Records to use: Begin

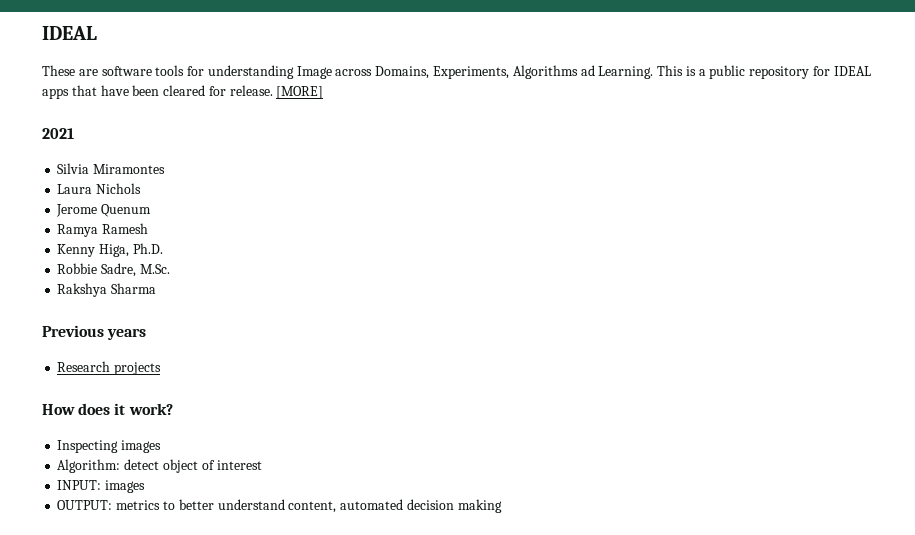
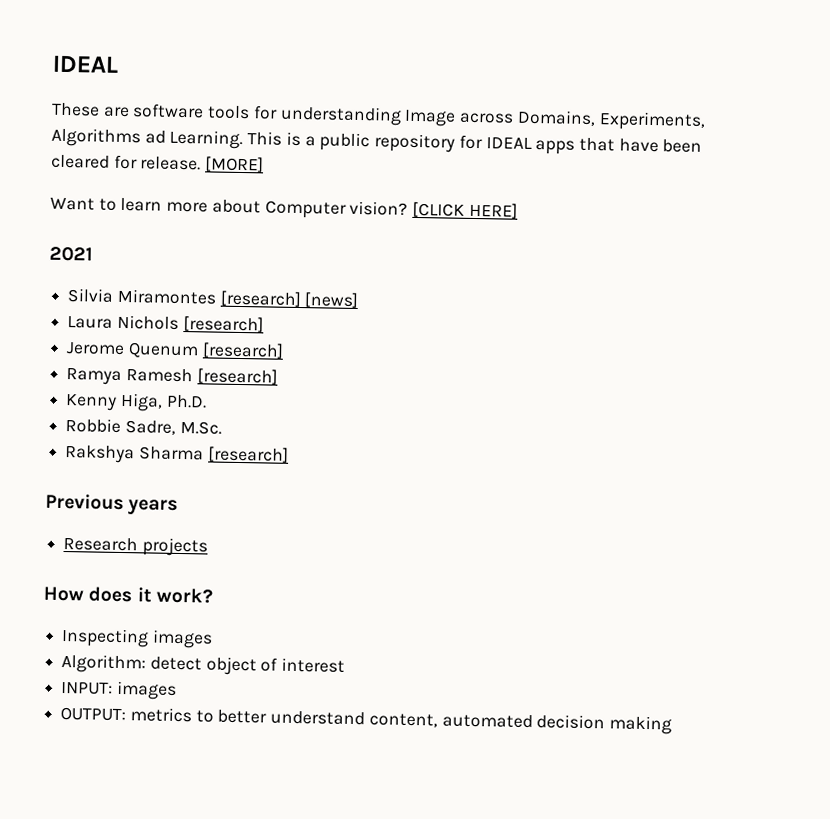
(324, 92) none -> [50,197,518,219] // Want to learn more about Computer vision? [CLICK HERE]
(166, 169) none -> [219,290,359,309] [research] [news]
(142, 188) none -> [182,316,264,333] [research]
(152, 210) none -> [201,342,284,359] [research]
(149, 228) none -> [196,368,278,385] [research]
(157, 288) none -> [207,446,289,463] [research]

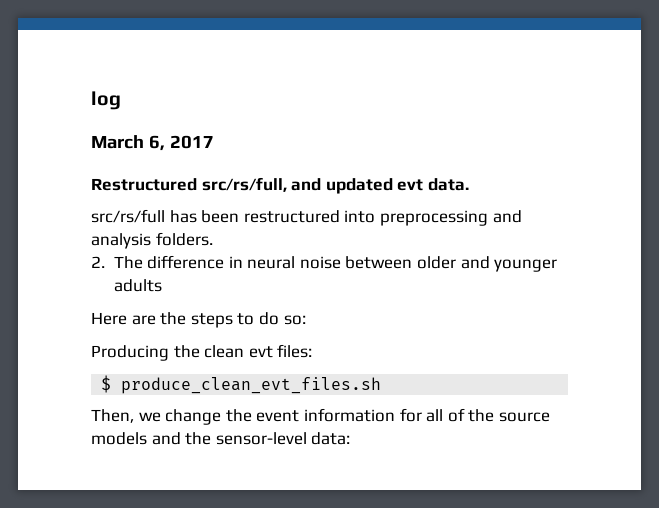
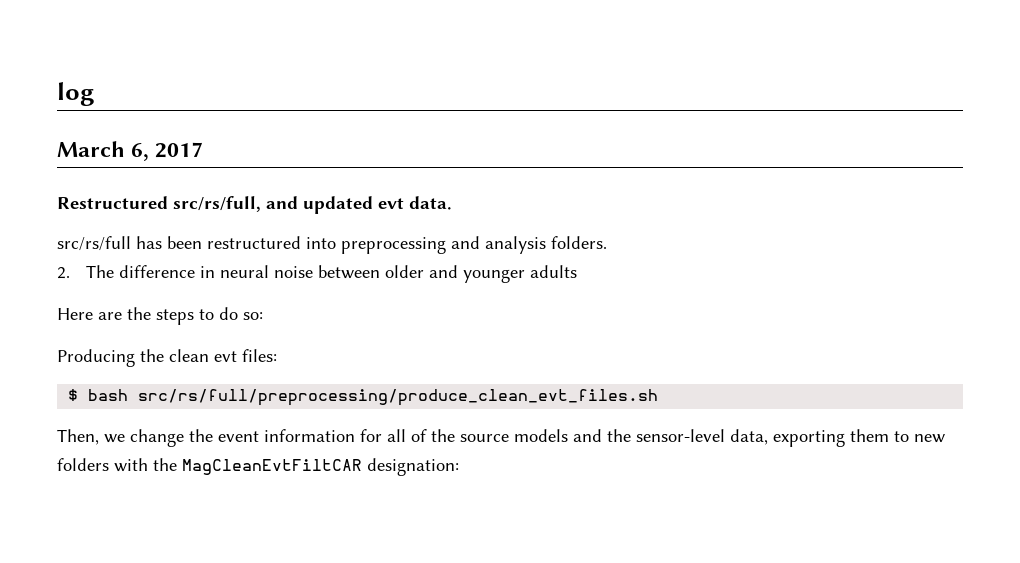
[121,377,382,394] produce_clean_evt_files.sh -> [88,389,659,406] bash src/rs/full/preprocessing/produce_clean_evt_files.sh
[311,432,351,445] data: -> [730,429,945,447] [57,458,459,476] data, exporting them to new folders with the MagCleanEvtFiltCAR designation:

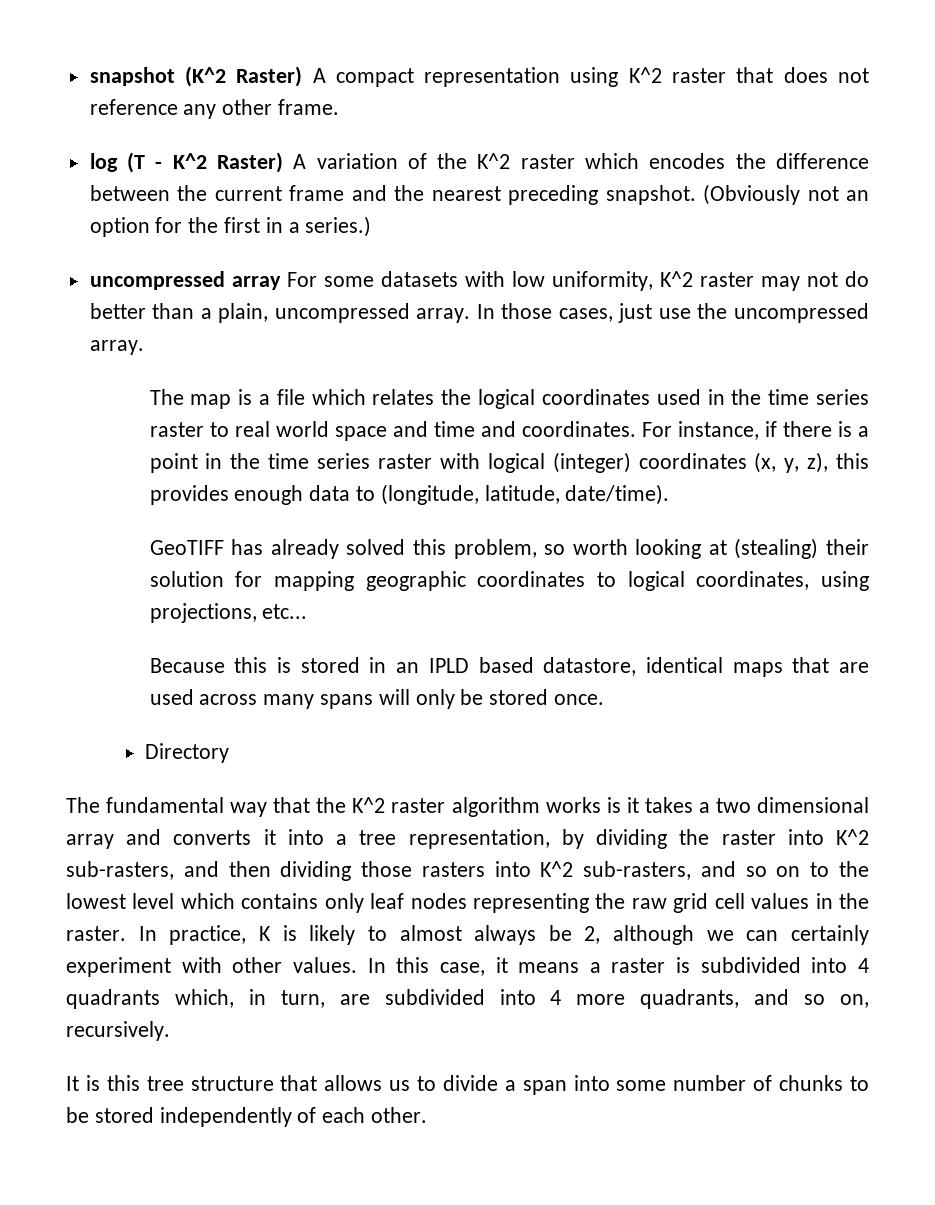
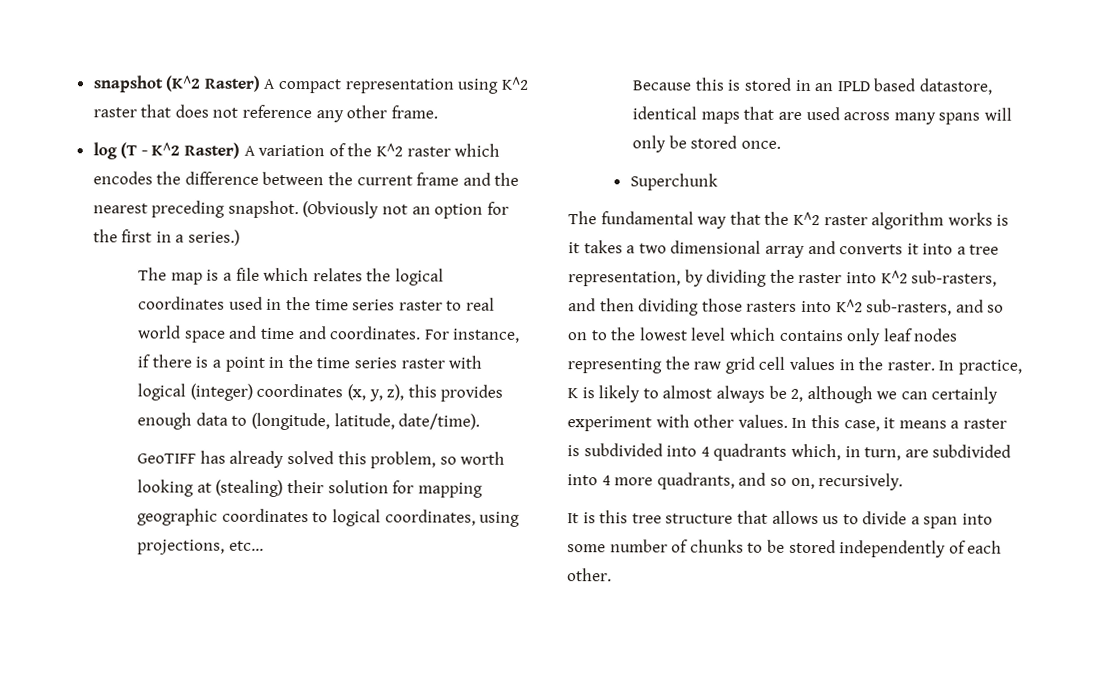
[89,271,870,291] [89,303,870,323] [89,340,144,355] // uncompressed array For some datasets with low uniformity, K^2 raster may not do better than a plain, uncompressed array. In those cases, just use the uncompressed array. -> (241, 237) none
[145,743,230,763] Directory -> [629,173,718,191] Superchunk

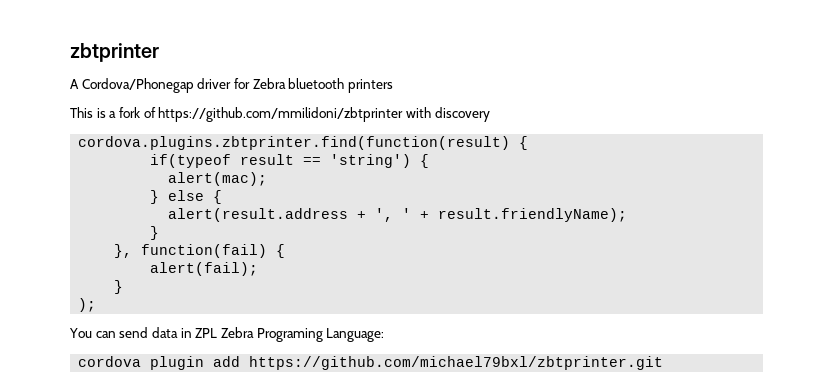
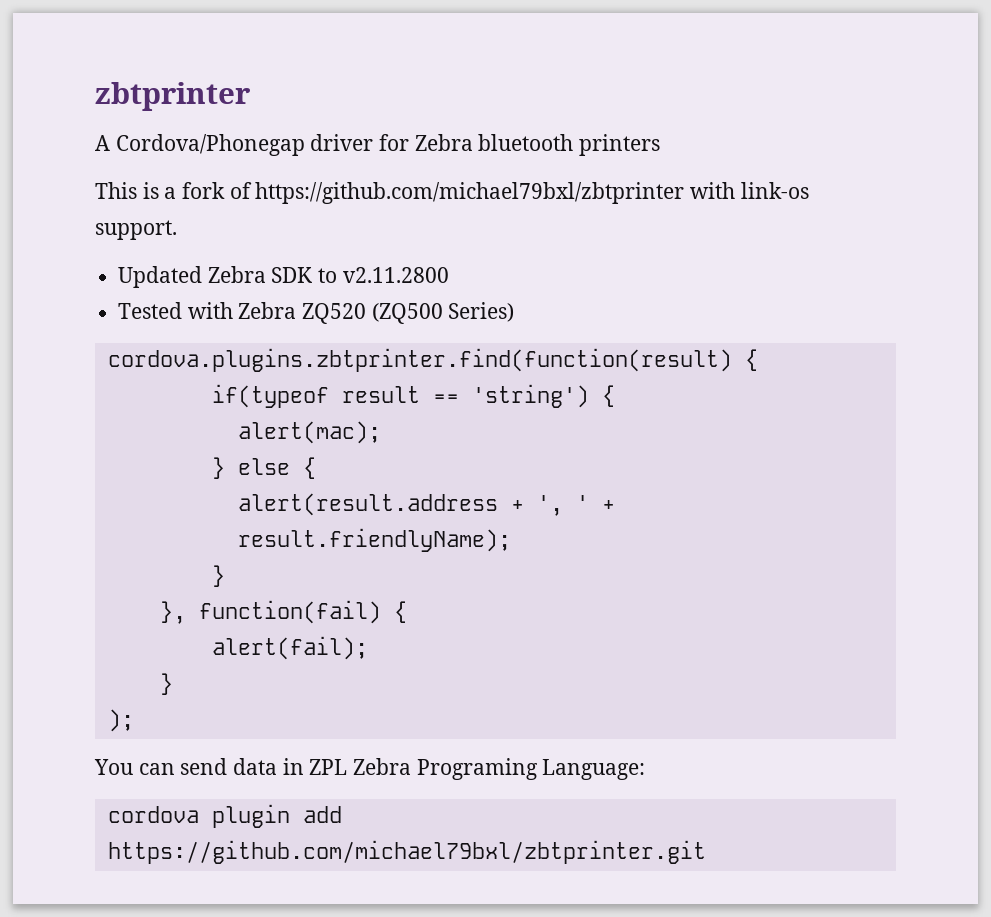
[158,107,490,122] https://github.com/mmilidoni/zbtprinter with discovery -> [255,182,809,204] [95,220,177,240] [118,266,449,288] [118,302,515,324] https://github.com/michael79bxl/zbtprinter with link-os support. // Updated Zebra SDK to v2.11.2800 // Tested with Zebra ZQ520 (ZQ500 Series)

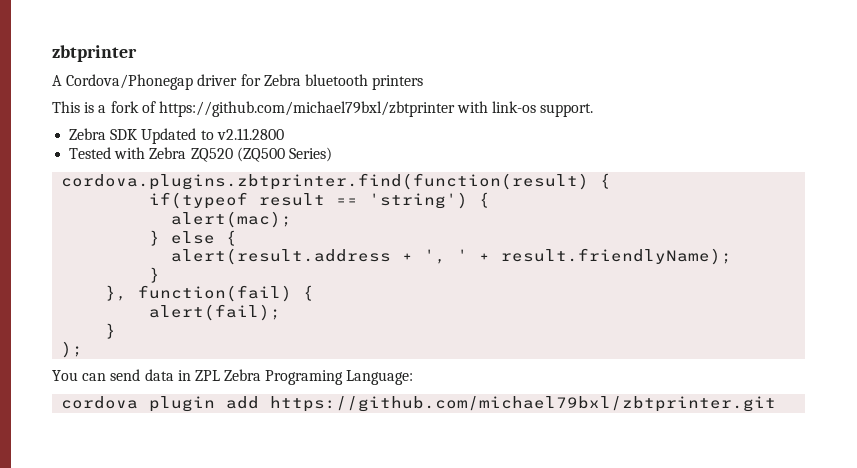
[118,266,203,288] Updated -> (594, 110) none
(313, 275) none -> [141,128,197,144] Updated

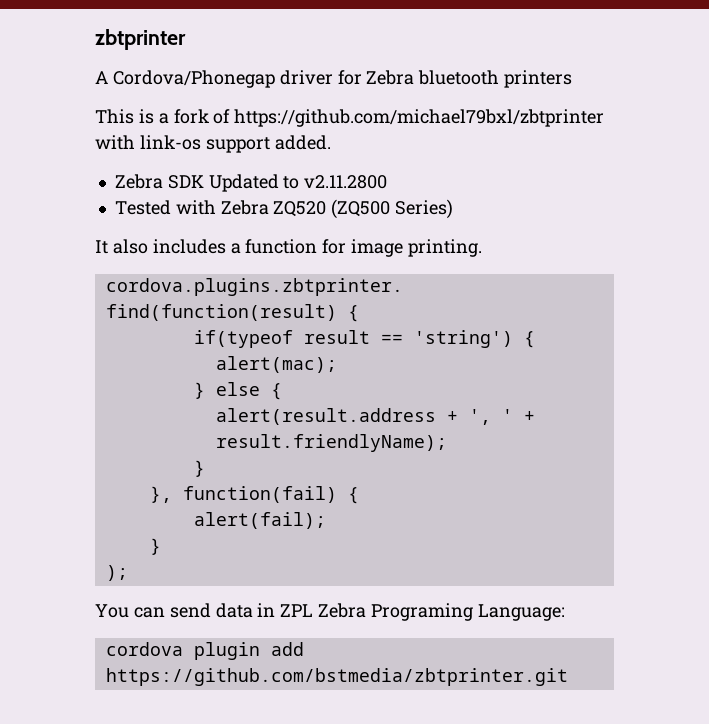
[540,103,594,117] support. -> [205,135,331,153] support added.
(332, 154) none -> [95,239,483,257] // It also includes a function for image printing.
[270,396,777,412] https://github.com/michael79bxl/zbtprinter.git -> [105,668,568,686] https://github.com/bstmedia/zbtprinter.git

Records to use: End

Retype each line above precisely, please. Skip anything that is a picture.

(324, 92) none -> [50,197,518,219] // Want to learn more about Computer vision? [CLICK HERE]
(166, 169) none -> [219,290,359,309] [research] [news]
(142, 188) none -> [182,316,264,333] [research]
(152, 210) none -> [201,342,284,359] [research]
(149, 228) none -> [196,368,278,385] [research]
(157, 288) none -> [207,446,289,463] [research]

[121,377,382,394] produce_clean_evt_files.sh -> [88,389,659,406] bash src/rs/full/preprocessing/produce_clean_evt_files.sh
[311,432,351,445] data: -> [730,429,945,447] [57,458,459,476] data, exporting them to new folders with the MagCleanEvtFiltCAR designation:

[89,271,870,291] [89,303,870,323] [89,340,144,355] // uncompressed array For some datasets with low uniformity, K^2 raster may not do better than a plain, uncompressed array. In those cases, just use the uncompressed array. -> (241, 237) none
[145,743,230,763] Directory -> [629,173,718,191] Superchunk

[158,107,490,122] https://github.com/mmilidoni/zbtprinter with discovery -> [255,182,809,204] [95,220,177,240] [118,266,449,288] [118,302,515,324] https://github.com/michael79bxl/zbtprinter with link-os support. // Updated Zebra SDK to v2.11.2800 // Tested with Zebra ZQ520 (ZQ500 Series)

[118,266,203,288] Updated -> (594, 110) none
(313, 275) none -> [141,128,197,144] Updated

[540,103,594,117] support. -> [205,135,331,153] support added.
(332, 154) none -> [95,239,483,257] // It also includes a function for image printing.
[270,396,777,412] https://github.com/michael79bxl/zbtprinter.git -> [105,668,568,686] https://github.com/bstmedia/zbtprinter.git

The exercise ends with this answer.